P: O Reia é um medicamento relativamente novo no mercado?

A solução oftálmica contendo tartarato de brimonidina recebeu a sua aprovação inicial em 1996. Portanto, é considerado um medicamento estabelecido e está amplamente disponível em versões genéricas.


P: É normal sentir um pouco de náuseas após começar o Reia?

De acordo com as reações adversas documentadas em ensaios clínicos, a náusea não está tipicamente listada como um efeito secundário muito frequente ou frequente da solução oftálmica.


P: O Reia pode causar insónia ou dificuldades em dormir?

O perfil oficial de segurança reporta a sonolência como um efeito secundário frequente do medicamento. A insónia, que é a dificuldade em dormir, não está geralmente listada como uma reação esperada nos documentos regulamentares.


P: O Reia pode causar alterações no meu apetite?

As alterações no apetite não estão listadas entre as reações adversas muito frequentes, frequentes ou pouco frequentes documentadas no perfil de segurança regulamentar da solução oftálmica.


P: O Reia requer análises ao sangue ou monitorização regular?

O medicamento é um colírio tópico e não requer tipicamente análises ao sangue regulares. No entanto, as diretrizes regulamentares indicam que os doentes que utilizam este medicamento para a redução da PIO necessitam de monitorização rotineira da sua pressão ocular.


P: Qual é a diferença entre usar o Reia diariamente versus apenas quando necessário?

O medicamento foi concebido para controlar a pressão ocular elevada crónica e tem um esquema posológico recomendado de três vezes ao dia. A informação oficial do produto confirma que este medicamento não se destina a ser utilizado numa base de "se necessário".


P: O que devo fazer se aplicar acidentalmente duas doses de Reia num curto intervalo de tempo?

Em caso de sobredosagem acidental (como a aplicação de demasiadas gotas ou ingestão acidental), é necessário o contacto imediato com um profissional de saúde ou um centro de informação antivenenos, de acordo com a informação para o doente de fontes regulamentares.


P: Qual é a semivida do Reia?

A informação farmacocinética de fontes oficiais indica que a semivida sistémica do fármaco é de aproximadamente 2 a 3 horas após a administração ocular. A semivida descreve o tempo necessário para que a concentração da substância no organismo seja reduzida para metade.


P: O Reia interage com medicamentos de venda livre para a constipação e gripe?

As orientações regulamentares aconselham precaução quando o medicamento é utilizado em simultâneo com certos fármacos, tais como anti-hipertensores ou medicamentos que afetam a sinalização nervosa.

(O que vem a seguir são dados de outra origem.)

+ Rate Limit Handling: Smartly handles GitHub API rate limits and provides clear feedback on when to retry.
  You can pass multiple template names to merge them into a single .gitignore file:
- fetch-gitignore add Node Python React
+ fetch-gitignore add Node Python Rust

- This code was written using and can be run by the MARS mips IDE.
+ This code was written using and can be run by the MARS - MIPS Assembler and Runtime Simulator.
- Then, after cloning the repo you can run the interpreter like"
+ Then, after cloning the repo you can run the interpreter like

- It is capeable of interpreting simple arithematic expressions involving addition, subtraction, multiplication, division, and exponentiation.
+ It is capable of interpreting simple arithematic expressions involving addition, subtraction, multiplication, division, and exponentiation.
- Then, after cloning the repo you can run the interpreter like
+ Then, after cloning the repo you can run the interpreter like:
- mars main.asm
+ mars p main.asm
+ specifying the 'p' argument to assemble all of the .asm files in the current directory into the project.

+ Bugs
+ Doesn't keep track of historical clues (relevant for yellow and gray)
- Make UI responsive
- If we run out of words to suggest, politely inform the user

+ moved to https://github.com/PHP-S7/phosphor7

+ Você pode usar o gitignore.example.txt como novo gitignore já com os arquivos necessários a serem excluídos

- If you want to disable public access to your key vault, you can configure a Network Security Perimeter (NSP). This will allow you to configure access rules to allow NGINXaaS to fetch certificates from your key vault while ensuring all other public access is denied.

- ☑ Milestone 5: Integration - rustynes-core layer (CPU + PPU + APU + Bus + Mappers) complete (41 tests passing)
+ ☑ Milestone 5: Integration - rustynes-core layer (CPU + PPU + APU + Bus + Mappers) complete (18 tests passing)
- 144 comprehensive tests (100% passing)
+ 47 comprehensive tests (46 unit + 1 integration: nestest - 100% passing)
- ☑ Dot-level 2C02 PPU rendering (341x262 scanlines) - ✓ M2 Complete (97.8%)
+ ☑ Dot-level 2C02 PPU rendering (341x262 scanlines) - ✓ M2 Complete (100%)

Alguns medicamentos de venda livre para a constipação e gripe podem conter ingredientes destas classes, o que pode exigir uma revisão profissional de todos os medicamentos concomitantes.


P: O Reia contém lactose ou glúten?

A solução oftálmica é uma formulação estéril à base de água. Os ingredientes inativos listados nos documentos oficiais confirmam que o produto em gotas para os olhos não contém lactose nem glúten.

Como Reia deve ser armazenado e descartado?

O pessário Reia é um dispositivo médico de prescrição destinado à reutilização por uma única paciente. Por este motivo, os requisitos de conservação e eliminação são específicos para um dispositivo reutilizável e baseiam-se na autorização regulamentar oficial do produto.

Condições de Conservação

As informações oficiais especificam que o dispositivo está aprovado para um período máximo de um ano de utilização repetida por uma única paciente. A integridade contínua do dispositivo depende do cumprimento das instruções fornecidas pelo fabricante para a limpeza e conservação entre utilizações.

Restrição Requisito
Período de Utilização Um ano de utilização repetida por uma única paciente.
Segurança Deve ser conservado fora da vista e do alcance das crianças.

Eliminação

Não é necessário qualquer manuseamento químico específico para a eliminação do pessário Reia, uma vez que este não é um medicamento farmacêutico. Após o período de utilização de um ano, o dispositivo deve ser eliminado em conformidade com os regulamentos locais para resíduos médicos não perigosos.

Atenção! Sempre consulte um médico ou farmacêutico antes de usar pílulas ou medicamentos.